There are no quick fixes in international cricket; or so the saying goes. In England’s case, the selectors have taken this cliché quite literally. As soon as Alastair Cook was made our ODI skipper, in what can only be described as a desperate move to give him some experience before he becomes test skipper, the selectors made our strategy clear: we weren’t going to blitz the opposition with a flurry of boundaries, we were going to build innings steadily, put a respectable score on the board, and hope that the bowlers win us a few games.
The problem, of course, is that Jonathan Trott bats at three. That’s Jonathan Trott the immovable object; the man quite prepared to score a half century off eighty balls if the mood takes him – and let’s face it, when is he in the mood for anything else?
Trott is simply too good to get out for low scores regularly; but he isn’t talented enough, in ODI terms, to raise the tempo of an innings either. If Trott and Cook bat together for a reasonable amount of time in the upcoming series, the English public will see something they haven’t seen for quite some time: a happy MS Dhoni.

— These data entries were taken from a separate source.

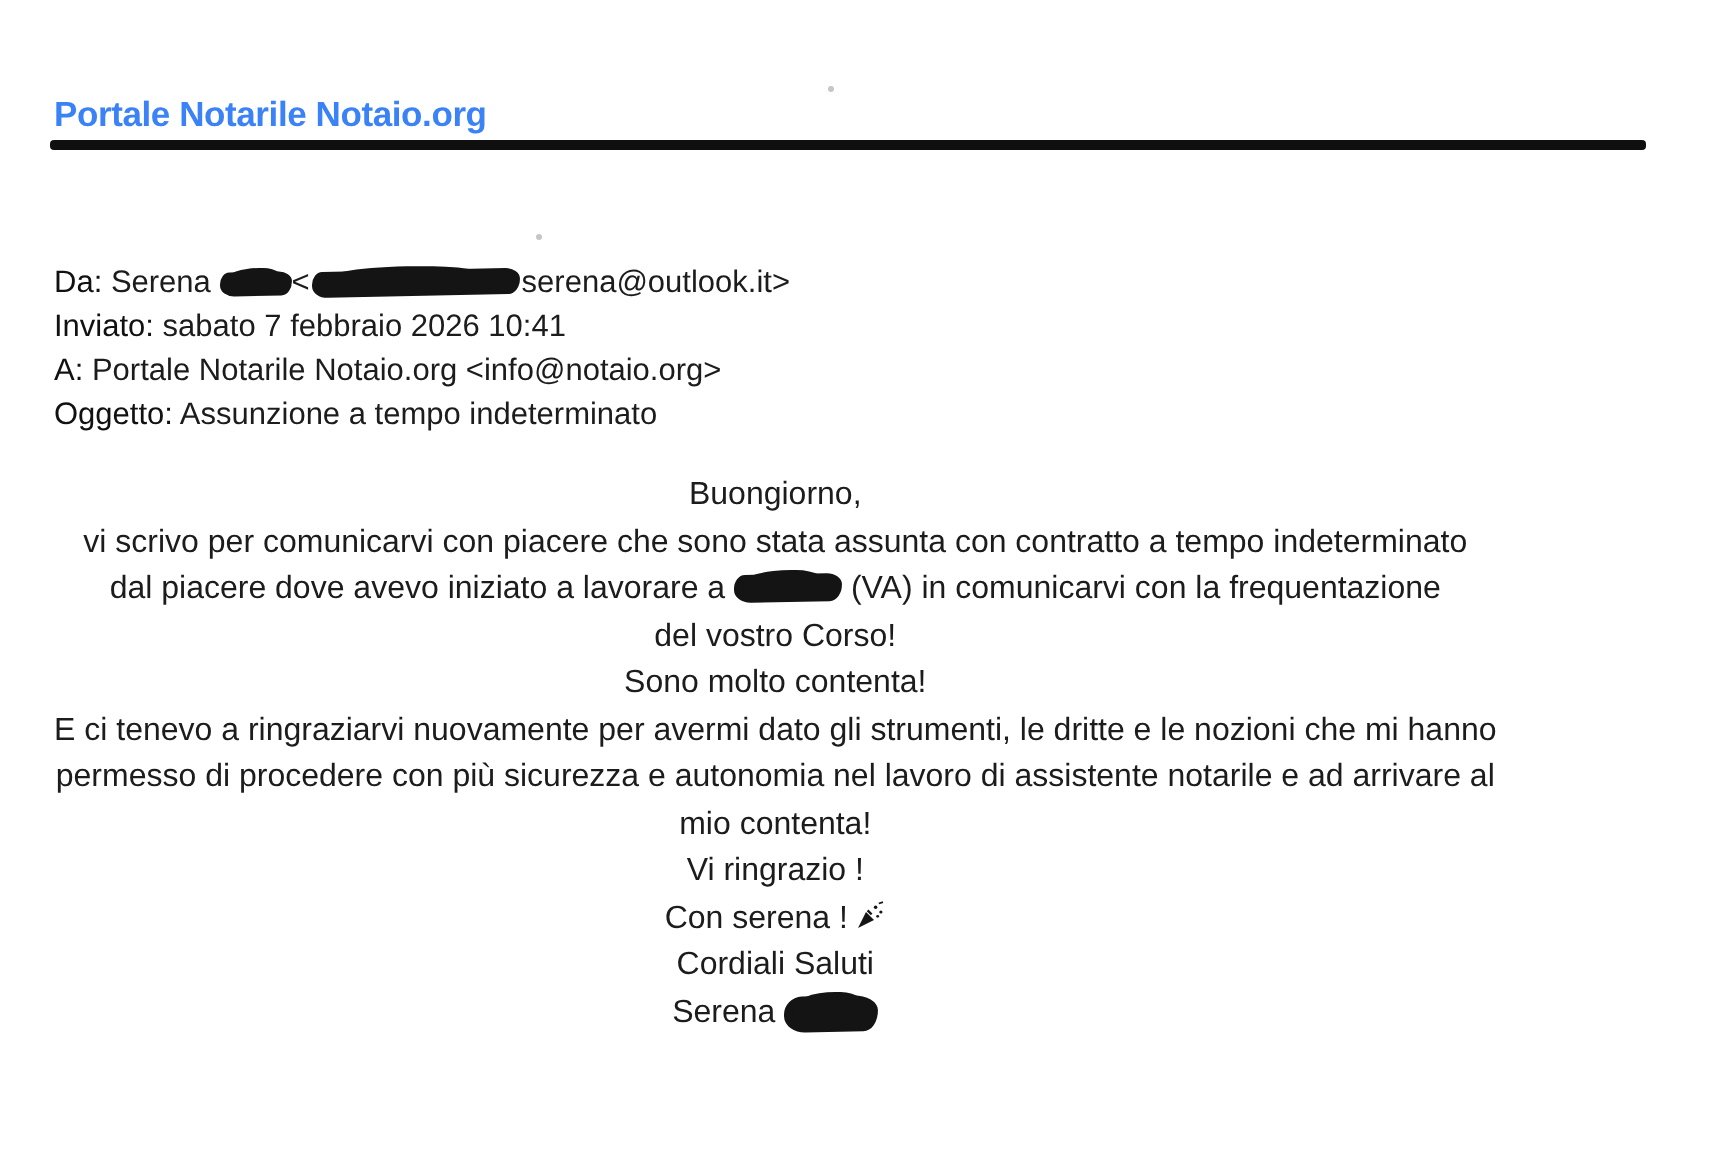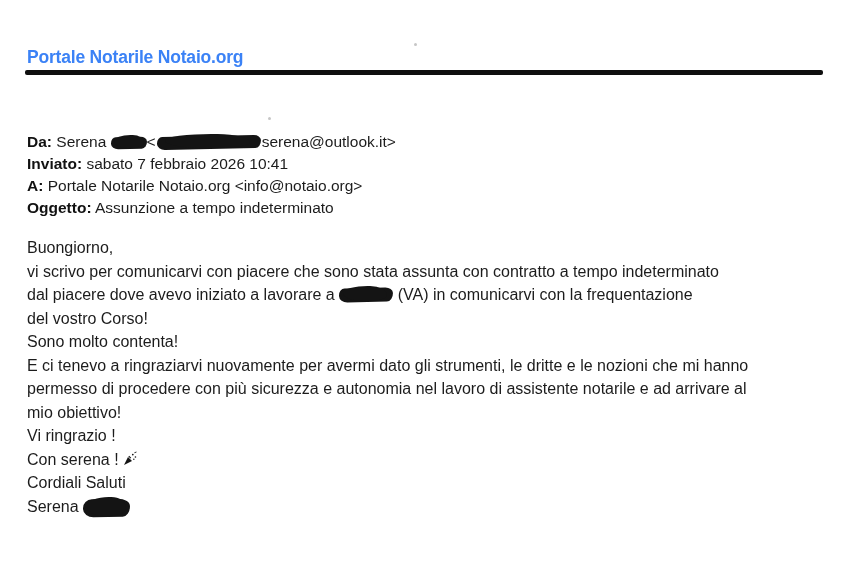"Da:" .email-headers b { font-weight: 700 -> 400 }
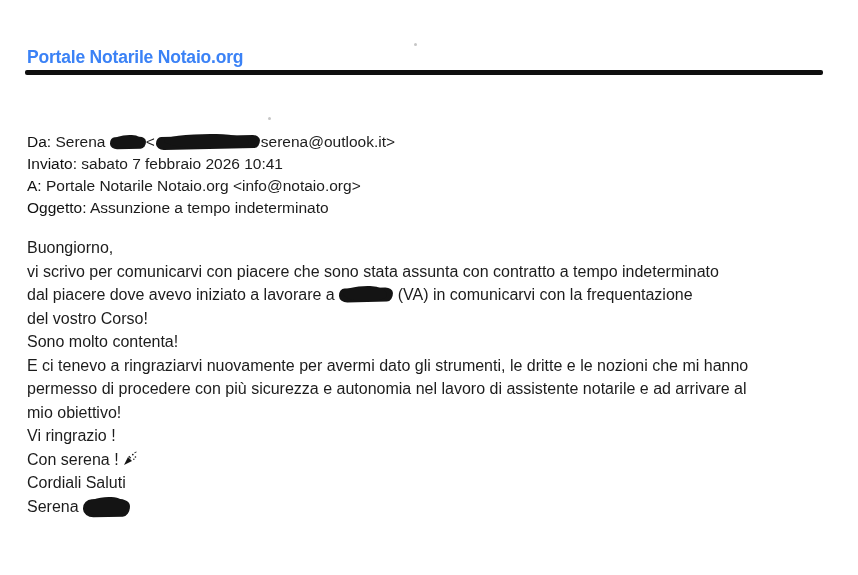"Buongiorno," .email-body { text-align: none -> center }
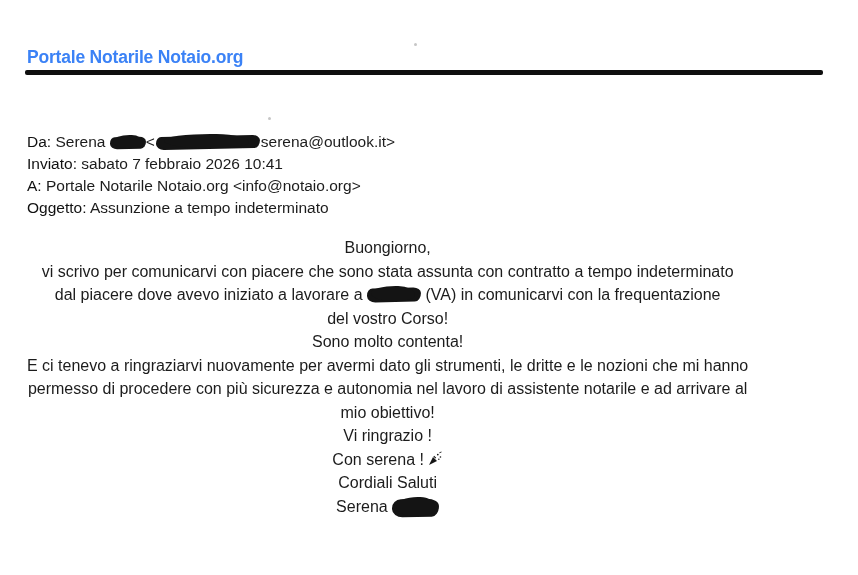"mio obiettivo!" div { text: obiettivo -> contenta }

The main talking point of Thursday’s match against Ireland was Trott’s 69 off 105 balls. It totally polarised opinion. Simon Mann, commentating on BBC radio, wanted to disembowel Trott slowly and feed his entrails to a pack of wolves. Trott’s defenders, however, pointed out that his innings would be a match winning one if England’s 201 ultimately won the game. After all, the rest of England’s talented batsmen, and Ravi Bopara, managed the grand total of sod all.
The counter argument, of course, is that Trott was the primary reason why the other batsmen failed. His masterful display of leaving the ball, blocking the next one, then picking up a quick single, put undue pressure on the others to score quickly – a task they were unable to do. In many cases they had no time to play themselves in; the need for boundaries was urgent.
With two stodgy batsmen in the top three, England will find scoring totals over three hundred extremely difficult. Our chances of winning games in the subcontinent are therefore slimmer than the ICC ever banning Dhoni for his team’s pathetic over-rates.
On the positive side, scores of approximately 250 often win games in England, where the ball moves around appreciably in the early overs. If the pitches assist our seam bowlers, we may well give the World Champs a run for their money.
However, there is a solution to England’s batting dilemma – and it’s as obvious as the nose on Bill Lawry’s face. England must learn to be flexible. If Cook is the first batsman to be dismissed let Trott bat at three. If Kieswetter (or whoever is occupying the cursed pinch-hitter role that day) is out, promote an attacking batsman like Pietersen or, in his absence, Eoin Morgan.
Having reliable guys like Cook and Trott can be a good thing. It substantially reduces your chance of being bowled out for 120. The down side is that you’ve got to make sure they don’t bat together. Flexibility, therefore, is a must.
In an ideal world England would have a settled batting order with uber-talented batsmen capable of playing in different ways. In an ideal world, however, Cook wouldn’t be in the team, let alone captain.